Another former employee, Joy Opeoluwa, said she started working with Ayuba and Click Operations in late 2022.

“I went on leave in late January this year and resumed back in March. At this point, I was already owed a month’s salary. I asked Lekan (Ayuba) what was happening, and he assured me that he would start to pay the carers and my pending salary, as he claimed he was trying to get more contracts.

“Then I found out from emails of complaints to the company, several of which Lekan deleted, that he had allegedly collected very large sums of money, surpassing £500,000 from persons for legal visa applications fees in addition to him owing other in-house staff salaries as well.

“Carers going on shift were in distress as they weren’t getting paid. I sent Lekan screenshots of their complaints but he appeared unbothered and said they would be fine. When I challenged him about it, he decided to remove me from the company’s platform. My company email stopped working and due to that I had to tender my resignation,” Opeoluwa told Saturday PUNCH.

She accused Ayuba of still owing her three months’ salaries aside from other allowances.

“I tried reaching out to him through text messages, but I was told several times that he was working on it. As of now, he’s changed his numbers, and isn’t responding to emails,” Opeoluwa added.

Also speaking with Saturday PUNCH, a former employee, Dare Olatunji, alleged that neither Ayuba nor his lawyer had processed any of the visa applications for the candidates.

Olatunji said, “If the government didn’t take the money from you, and these monies were all handed over to you, where is their money? Why hasn’t Ayuba returned the money he took from people? He can’t say he gave the money to the government or that he paid his staff with them either because the company was self-sufficient.

“The employees worked hard to gain their clientele for the company, and from July 2023, the company could boast of sustainability after salaries were paid. As soon as issues came up within the company regarding his fraudulent activities, he decided to dissolve the company through several meetings by refusing to pay employees’ salaries, which led to resignations.”

These are faceless individuals – Ayuba

When Saturday PUNCH again reached out to Ayuba to respond to the allegations on Wednesday, he explained that Click Operations was owned by his brother and he could not respond to the first publication two weeks ago because he was on a business trip.

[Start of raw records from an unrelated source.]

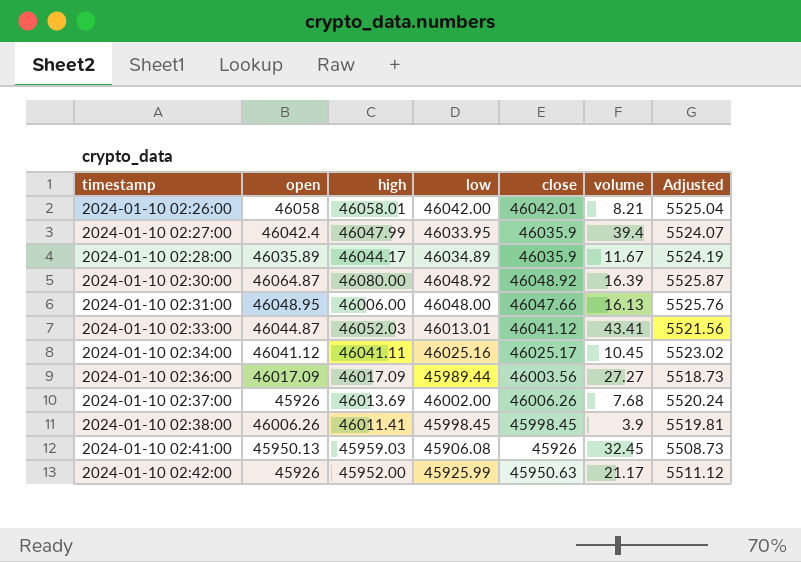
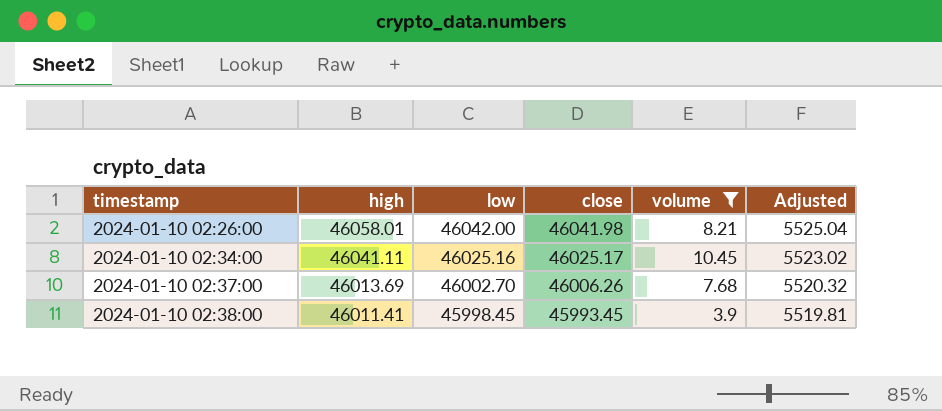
filter: none -> volume <= 10.45
column open | position: 2 -> none
2024-01-10 02:26:00 | close: 46042.01 -> 46041.98
2024-01-10 02:37:00 | low: 46002.00 -> 46002.70
2024-01-10 02:37:00 | Adjusted: 5520.24 -> 5520.32
2024-01-10 02:38:00 | close: 45998.45 -> 45993.45

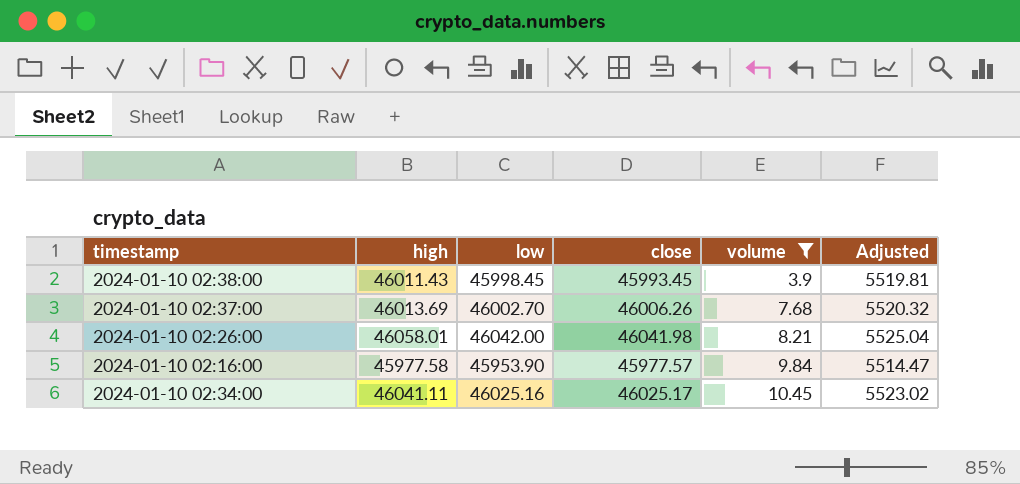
row order: timestamp ascending -> volume ascending
2024-01-10 02:38:00 | high: 46011.41 -> 46011.43
row 2024-01-10 02:16:00: none -> 45977.58 | 45953.90 | 45977.57 | 9.84 | 5514.47

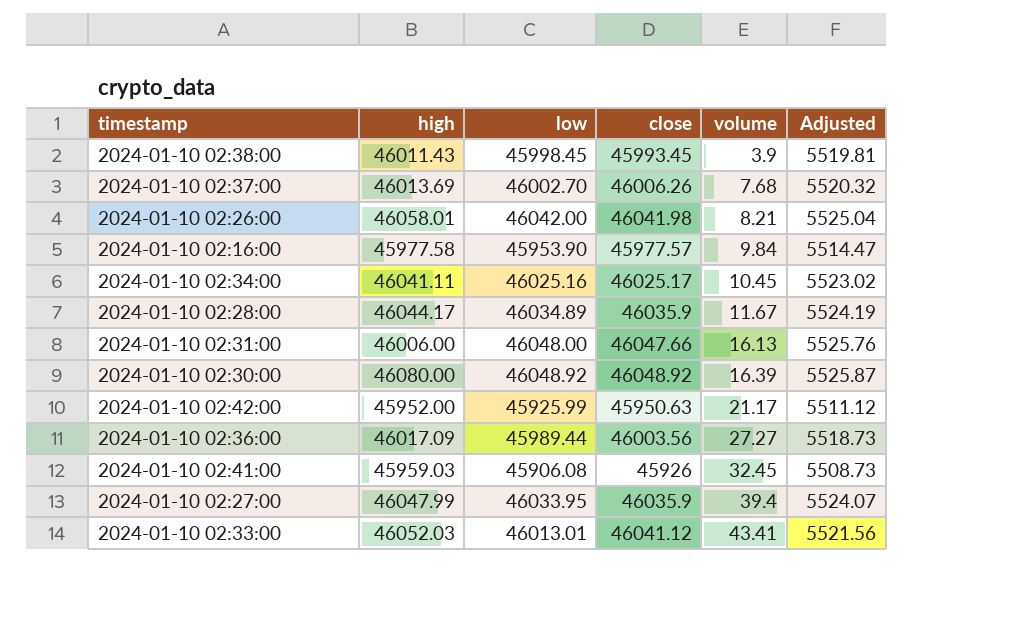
filter: volume <= 10.45 -> none

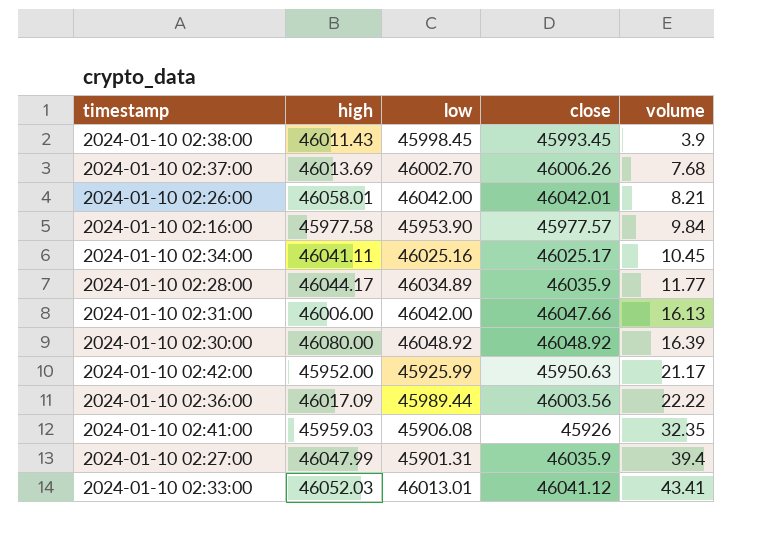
column Adjusted | formula: [low] * 0.12 -> none
2024-01-10 02:26:00 | close: 46041.98 -> 46042.01
2024-01-10 02:28:00 | volume: 11.67 -> 11.77
2024-01-10 02:31:00 | low: 46048.00 -> 46042.00
2024-01-10 02:36:00 | volume: 27.27 -> 22.22
2024-01-10 02:41:00 | volume: 32.45 -> 32.35
2024-01-10 02:27:00 | low: 46033.95 -> 45901.31

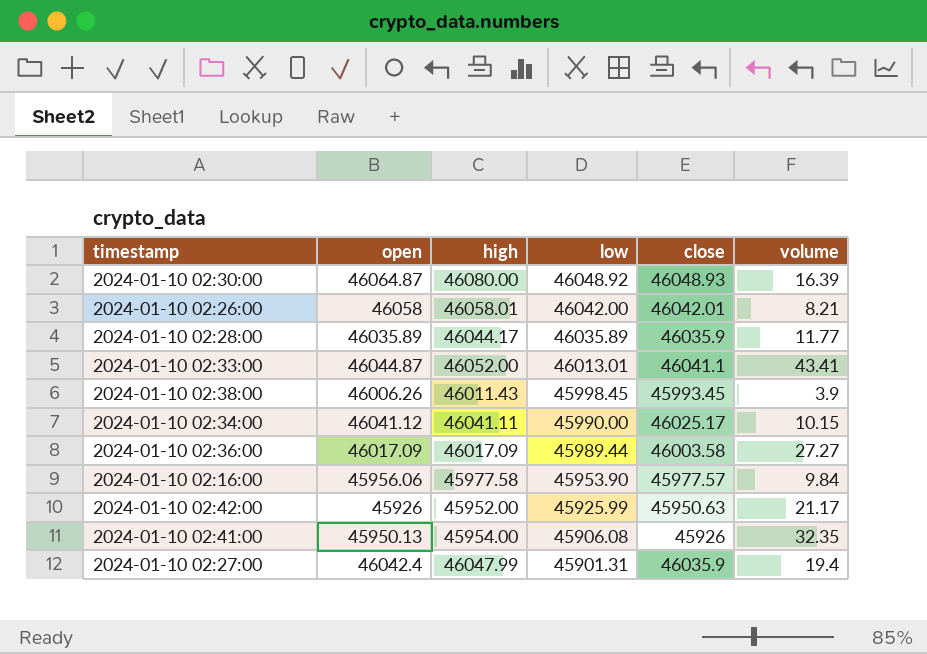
row order: volume ascending -> low descending
column open | position: none -> 2
row 2024-01-10 02:37:00: 46013.69 | 46002.70 | 46006.26 | 7.68 -> none
row 2024-01-10 02:31:00: 46006.00 | 46042.00 | 46047.66 | 16.13 -> none
2024-01-10 02:30:00 | close: 46048.92 -> 46048.93
2024-01-10 02:28:00 | low: 46034.89 -> 46035.89
2024-01-10 02:33:00 | high: 46052.03 -> 46052.00
2024-01-10 02:33:00 | close: 46041.12 -> 46041.1
2024-01-10 02:34:00 | low: 46025.16 -> 45990.00
2024-01-10 02:34:00 | volume: 10.45 -> 10.15
2024-01-10 02:36:00 | close: 46003.56 -> 46003.58
2024-01-10 02:36:00 | volume: 22.22 -> 27.27
2024-01-10 02:41:00 | high: 45959.03 -> 45954.00
2024-01-10 02:27:00 | volume: 39.4 -> 19.4

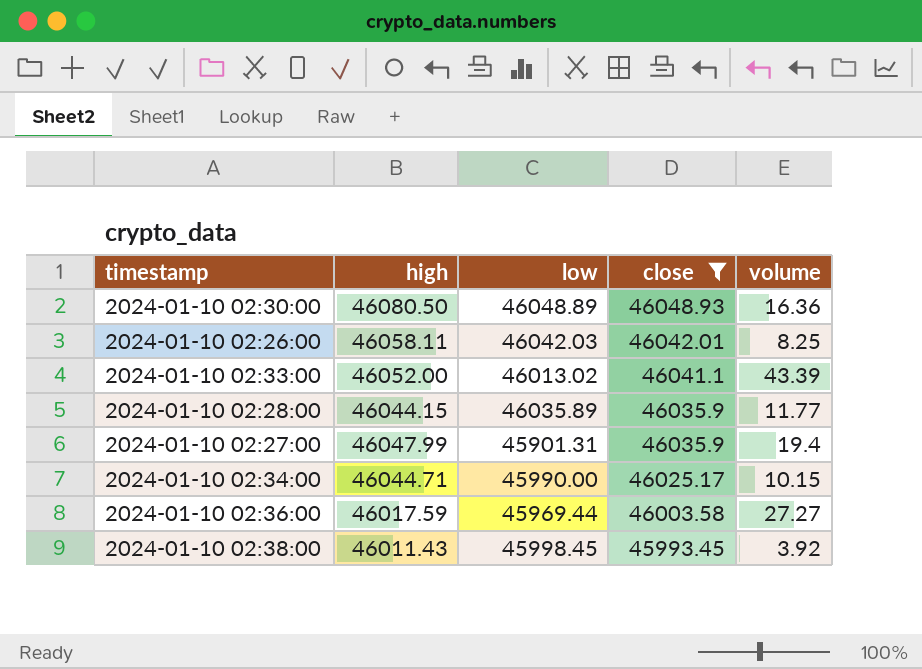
filter: none -> close >= 45993.45
row order: low descending -> close descending
column open | position: 2 -> none
2024-01-10 02:30:00 | high: 46080.00 -> 46080.50
2024-01-10 02:30:00 | low: 46048.92 -> 46048.89
2024-01-10 02:30:00 | volume: 16.39 -> 16.36
2024-01-10 02:26:00 | high: 46058.01 -> 46058.11
2024-01-10 02:26:00 | low: 46042.00 -> 46042.03
2024-01-10 02:26:00 | volume: 8.21 -> 8.25
2024-01-10 02:33:00 | low: 46013.01 -> 46013.02
2024-01-10 02:33:00 | volume: 43.41 -> 43.39
2024-01-10 02:28:00 | high: 46044.17 -> 46044.15
2024-01-10 02:34:00 | high: 46041.11 -> 46044.71
2024-01-10 02:36:00 | high: 46017.09 -> 46017.59
2024-01-10 02:36:00 | low: 45989.44 -> 45969.44
2024-01-10 02:38:00 | volume: 3.9 -> 3.92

“The company is not owned by me, but by my brother, and when you sent that mail, he was about to go on a business trip and he said when he came back he was going to respond to that mail. He was on a business trip when I sent the link to him.

“We were surprised and he advised me to leave it so that he wouldn’t get entangled in a blackmail. How many people did we train that these people are accusing us?” he asked.

He told our correspondent to send again the list of the allegations made against him by his former employees.

When he received a mail that summed up the allegations, he demanded that the personal identities of those who accused him be revealed by our correspondent.

“Thank you for your email, kindly let me know their names as anyone can claim to be anything in my company. Kindly let me know what each of them is alleging me for,” Ayuba’s email read.

When our correspondent notified him that the former employees had chosen to be given pseudonyms for safety reasons, Ayuba described them as “faceless individuals.”

He wrote, “These are faceless individuals. How do I respond to such allegations? How are we sure that it is not just some miscreants that concocted lies just for malicious intent?

“I will not respond to such malicious accusation. You are an investigative journalist, you know the right thing to do. Thank you very much.”

Saturday PUNCH also emailed the UK Home Office on September 28 regarding the allegations made against Click Operations but had yet to receive a reply as of the time of filing this report.